[Task instructions] Output every line of the data exactly as it appears.

*** Recorded data Section Begins ***

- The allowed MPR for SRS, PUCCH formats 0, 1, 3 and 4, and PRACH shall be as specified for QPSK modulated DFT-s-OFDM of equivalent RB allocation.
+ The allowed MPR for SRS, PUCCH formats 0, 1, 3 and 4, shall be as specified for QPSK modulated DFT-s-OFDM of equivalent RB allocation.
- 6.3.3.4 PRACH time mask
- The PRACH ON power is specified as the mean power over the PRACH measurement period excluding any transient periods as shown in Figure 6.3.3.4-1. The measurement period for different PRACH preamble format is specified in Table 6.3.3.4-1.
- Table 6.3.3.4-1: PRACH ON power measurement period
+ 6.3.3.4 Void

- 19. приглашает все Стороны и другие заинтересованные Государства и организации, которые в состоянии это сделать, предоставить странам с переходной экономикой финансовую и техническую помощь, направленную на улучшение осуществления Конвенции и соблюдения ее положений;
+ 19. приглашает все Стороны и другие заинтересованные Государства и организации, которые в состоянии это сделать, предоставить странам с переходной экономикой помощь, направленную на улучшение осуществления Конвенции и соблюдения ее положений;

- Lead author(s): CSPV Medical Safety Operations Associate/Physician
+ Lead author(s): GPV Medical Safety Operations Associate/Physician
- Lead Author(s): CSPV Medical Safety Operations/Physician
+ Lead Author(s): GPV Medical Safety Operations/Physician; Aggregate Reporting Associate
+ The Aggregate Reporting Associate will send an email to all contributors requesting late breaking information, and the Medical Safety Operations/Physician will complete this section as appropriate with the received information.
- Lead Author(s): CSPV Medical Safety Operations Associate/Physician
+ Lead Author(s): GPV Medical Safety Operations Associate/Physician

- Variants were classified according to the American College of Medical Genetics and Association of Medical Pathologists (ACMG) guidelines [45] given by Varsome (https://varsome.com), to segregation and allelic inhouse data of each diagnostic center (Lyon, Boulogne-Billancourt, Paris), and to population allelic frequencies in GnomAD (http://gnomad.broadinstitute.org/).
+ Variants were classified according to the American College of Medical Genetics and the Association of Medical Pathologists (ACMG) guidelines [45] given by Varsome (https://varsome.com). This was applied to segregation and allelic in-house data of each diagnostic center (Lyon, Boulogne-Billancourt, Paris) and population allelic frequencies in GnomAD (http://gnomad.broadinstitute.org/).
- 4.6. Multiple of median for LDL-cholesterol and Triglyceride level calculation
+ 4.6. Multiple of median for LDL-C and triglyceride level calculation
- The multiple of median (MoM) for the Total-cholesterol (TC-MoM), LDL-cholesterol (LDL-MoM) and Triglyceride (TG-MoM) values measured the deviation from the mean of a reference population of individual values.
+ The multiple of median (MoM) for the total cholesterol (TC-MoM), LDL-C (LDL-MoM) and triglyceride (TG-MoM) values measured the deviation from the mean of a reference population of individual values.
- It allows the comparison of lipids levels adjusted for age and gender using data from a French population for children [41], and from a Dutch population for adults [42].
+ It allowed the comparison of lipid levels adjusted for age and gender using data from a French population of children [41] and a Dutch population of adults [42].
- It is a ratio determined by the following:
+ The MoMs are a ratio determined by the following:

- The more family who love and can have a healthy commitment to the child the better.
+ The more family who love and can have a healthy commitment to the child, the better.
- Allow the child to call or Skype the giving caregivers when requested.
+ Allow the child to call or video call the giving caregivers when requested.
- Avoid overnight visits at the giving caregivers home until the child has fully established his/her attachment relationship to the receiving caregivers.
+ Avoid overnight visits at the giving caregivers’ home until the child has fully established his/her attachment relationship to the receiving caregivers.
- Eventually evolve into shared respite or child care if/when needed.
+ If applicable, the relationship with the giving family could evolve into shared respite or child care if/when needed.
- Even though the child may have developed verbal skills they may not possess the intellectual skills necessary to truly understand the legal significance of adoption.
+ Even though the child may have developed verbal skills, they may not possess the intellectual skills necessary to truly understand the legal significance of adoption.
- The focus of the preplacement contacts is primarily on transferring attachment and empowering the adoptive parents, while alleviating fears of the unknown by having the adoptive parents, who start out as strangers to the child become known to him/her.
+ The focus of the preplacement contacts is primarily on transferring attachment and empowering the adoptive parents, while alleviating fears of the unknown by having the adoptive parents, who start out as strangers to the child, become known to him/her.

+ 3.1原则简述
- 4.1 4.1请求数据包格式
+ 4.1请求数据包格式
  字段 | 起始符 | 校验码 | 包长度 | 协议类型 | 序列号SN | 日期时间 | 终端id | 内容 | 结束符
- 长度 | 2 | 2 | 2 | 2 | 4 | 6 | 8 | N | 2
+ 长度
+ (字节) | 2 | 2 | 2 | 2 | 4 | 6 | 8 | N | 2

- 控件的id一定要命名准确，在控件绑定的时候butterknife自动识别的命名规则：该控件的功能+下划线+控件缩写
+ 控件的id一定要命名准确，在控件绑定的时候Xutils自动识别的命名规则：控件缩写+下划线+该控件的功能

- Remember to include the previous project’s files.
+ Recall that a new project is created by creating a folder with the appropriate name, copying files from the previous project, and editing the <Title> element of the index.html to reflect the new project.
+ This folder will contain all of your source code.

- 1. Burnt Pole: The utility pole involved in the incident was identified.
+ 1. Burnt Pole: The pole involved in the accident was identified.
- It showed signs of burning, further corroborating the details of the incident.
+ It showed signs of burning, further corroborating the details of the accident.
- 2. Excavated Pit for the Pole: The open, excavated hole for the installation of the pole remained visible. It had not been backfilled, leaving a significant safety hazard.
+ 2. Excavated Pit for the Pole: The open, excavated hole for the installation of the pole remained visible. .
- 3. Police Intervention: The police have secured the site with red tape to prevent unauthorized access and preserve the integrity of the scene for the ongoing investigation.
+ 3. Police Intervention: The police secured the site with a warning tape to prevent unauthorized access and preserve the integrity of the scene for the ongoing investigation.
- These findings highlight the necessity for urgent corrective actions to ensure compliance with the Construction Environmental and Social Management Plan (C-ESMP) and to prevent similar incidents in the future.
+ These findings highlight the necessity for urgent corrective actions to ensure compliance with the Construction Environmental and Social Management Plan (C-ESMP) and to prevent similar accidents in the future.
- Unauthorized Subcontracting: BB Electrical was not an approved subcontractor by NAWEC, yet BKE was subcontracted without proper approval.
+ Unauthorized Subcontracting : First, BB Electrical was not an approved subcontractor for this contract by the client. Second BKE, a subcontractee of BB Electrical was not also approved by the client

*** Recorded data Section Ends ***

[Response]
- The allowed MPR for SRS, PUCCH formats 0, 1, 3 and 4, and PRACH shall be as specified for QPSK modulated DFT-s-OFDM of equivalent RB allocation.
+ The allowed MPR for SRS, PUCCH formats 0, 1, 3 and 4, shall be as specified for QPSK modulated DFT-s-OFDM of equivalent RB allocation.
- 6.3.3.4 PRACH time mask
- The PRACH ON power is specified as the mean power over the PRACH measurement period excluding any transient periods as shown in Figure 6.3.3.4-1. The measurement period for different PRACH preamble format is specified in Table 6.3.3.4-1.
- Table 6.3.3.4-1: PRACH ON power measurement period
+ 6.3.3.4 Void

- 19. приглашает все Стороны и другие заинтересованные Государства и организации, которые в состоянии это сделать, предоставить странам с переходной экономикой финансовую и техническую помощь, направленную на улучшение осуществления Конвенции и соблюдения ее положений;
+ 19. приглашает все Стороны и другие заинтересованные Государства и организации, которые в состоянии это сделать, предоставить странам с переходной экономикой помощь, направленную на улучшение осуществления Конвенции и соблюдения ее положений;

- Lead author(s): CSPV Medical Safety Operations Associate/Physician
+ Lead author(s): GPV Medical Safety Operations Associate/Physician
- Lead Author(s): CSPV Medical Safety Operations/Physician
+ Lead Author(s): GPV Medical Safety Operations/Physician; Aggregate Reporting Associate
+ The Aggregate Reporting Associate will send an email to all contributors requesting late breaking information, and the Medical Safety Operations/Physician will complete this section as appropriate with the received information.
- Lead Author(s): CSPV Medical Safety Operations Associate/Physician
+ Lead Author(s): GPV Medical Safety Operations Associate/Physician

- Variants were classified according to the American College of Medical Genetics and Association of Medical Pathologists (ACMG) guidelines [45] given by Varsome (https://varsome.com), to segregation and allelic inhouse data of each diagnostic center (Lyon, Boulogne-Billancourt, Paris), and to population allelic frequencies in GnomAD (http://gnomad.broadinstitute.org/).
+ Variants were classified according to the American College of Medical Genetics and the Association of Medical Pathologists (ACMG) guidelines [45] given by Varsome (https://varsome.com). This was applied to segregation and allelic in-house data of each diagnostic center (Lyon, Boulogne-Billancourt, Paris) and population allelic frequencies in GnomAD (http://gnomad.broadinstitute.org/).
- 4.6. Multiple of median for LDL-cholesterol and Triglyceride level calculation
+ 4.6. Multiple of median for LDL-C and triglyceride level calculation
- The multiple of median (MoM) for the Total-cholesterol (TC-MoM), LDL-cholesterol (LDL-MoM) and Triglyceride (TG-MoM) values measured the deviation from the mean of a reference population of individual values.
+ The multiple of median (MoM) for the total cholesterol (TC-MoM), LDL-C (LDL-MoM) and triglyceride (TG-MoM) values measured the deviation from the mean of a reference population of individual values.
- It allows the comparison of lipids levels adjusted for age and gender using data from a French population for children [41], and from a Dutch population for adults [42].
+ It allowed the comparison of lipid levels adjusted for age and gender using data from a French population of children [41] and a Dutch population of adults [42].
- It is a ratio determined by the following:
+ The MoMs are a ratio determined by the following:

- The more family who love and can have a healthy commitment to the child the better.
+ The more family who love and can have a healthy commitment to the child, the better.
- Allow the child to call or Skype the giving caregivers when requested.
+ Allow the child to call or video call the giving caregivers when requested.
- Avoid overnight visits at the giving caregivers home until the child has fully established his/her attachment relationship to the receiving caregivers.
+ Avoid overnight visits at the giving caregivers’ home until the child has fully established his/her attachment relationship to the receiving caregivers.
- Eventually evolve into shared respite or child care if/when needed.
+ If applicable, the relationship with the giving family could evolve into shared respite or child care if/when needed.
- Even though the child may have developed verbal skills they may not possess the intellectual skills necessary to truly understand the legal significance of adoption.
+ Even though the child may have developed verbal skills, they may not possess the intellectual skills necessary to truly understand the legal significance of adoption.
- The focus of the preplacement contacts is primarily on transferring attachment and empowering the adoptive parents, while alleviating fears of the unknown by having the adoptive parents, who start out as strangers to the child become known to him/her.
+ The focus of the preplacement contacts is primarily on transferring attachment and empowering the adoptive parents, while alleviating fears of the unknown by having the adoptive parents, who start out as strangers to the child, become known to him/her.

+ 3.1原则简述
- 4.1 4.1请求数据包格式
+ 4.1请求数据包格式
  字段 | 起始符 | 校验码 | 包长度 | 协议类型 | 序列号SN | 日期时间 | 终端id | 内容 | 结束符
- 长度 | 2 | 2 | 2 | 2 | 4 | 6 | 8 | N | 2
+ 长度
+ (字节) | 2 | 2 | 2 | 2 | 4 | 6 | 8 | N | 2

- 控件的id一定要命名准确，在控件绑定的时候butterknife自动识别的命名规则：该控件的功能+下划线+控件缩写
+ 控件的id一定要命名准确，在控件绑定的时候Xutils自动识别的命名规则：控件缩写+下划线+该控件的功能

- Remember to include the previous project’s files.
+ Recall that a new project is created by creating a folder with the appropriate name, copying files from the previous project, and editing the <Title> element of the index.html to reflect the new project.
+ This folder will contain all of your source code.

- 1. Burnt Pole: The utility pole involved in the incident was identified.
+ 1. Burnt Pole: The pole involved in the accident was identified.
- It showed signs of burning, further corroborating the details of the incident.
+ It showed signs of burning, further corroborating the details of the accident.
- 2. Excavated Pit for the Pole: The open, excavated hole for the installation of the pole remained visible. It had not been backfilled, leaving a significant safety hazard.
+ 2. Excavated Pit for the Pole: The open, excavated hole for the installation of the pole remained visible. .
- 3. Police Intervention: The police have secured the site with red tape to prevent unauthorized access and preserve the integrity of the scene for the ongoing investigation.
+ 3. Police Intervention: The police secured the site with a warning tape to prevent unauthorized access and preserve the integrity of the scene for the ongoing investigation.
- These findings highlight the necessity for urgent corrective actions to ensure compliance with the Construction Environmental and Social Management Plan (C-ESMP) and to prevent similar incidents in the future.
+ These findings highlight the necessity for urgent corrective actions to ensure compliance with the Construction Environmental and Social Management Plan (C-ESMP) and to prevent similar accidents in the future.
- Unauthorized Subcontracting: BB Electrical was not an approved subcontractor by NAWEC, yet BKE was subcontracted without proper approval.
+ Unauthorized Subcontracting : First, BB Electrical was not an approved subcontractor for this contract by the client. Second BKE, a subcontractee of BB Electrical was not also approved by the client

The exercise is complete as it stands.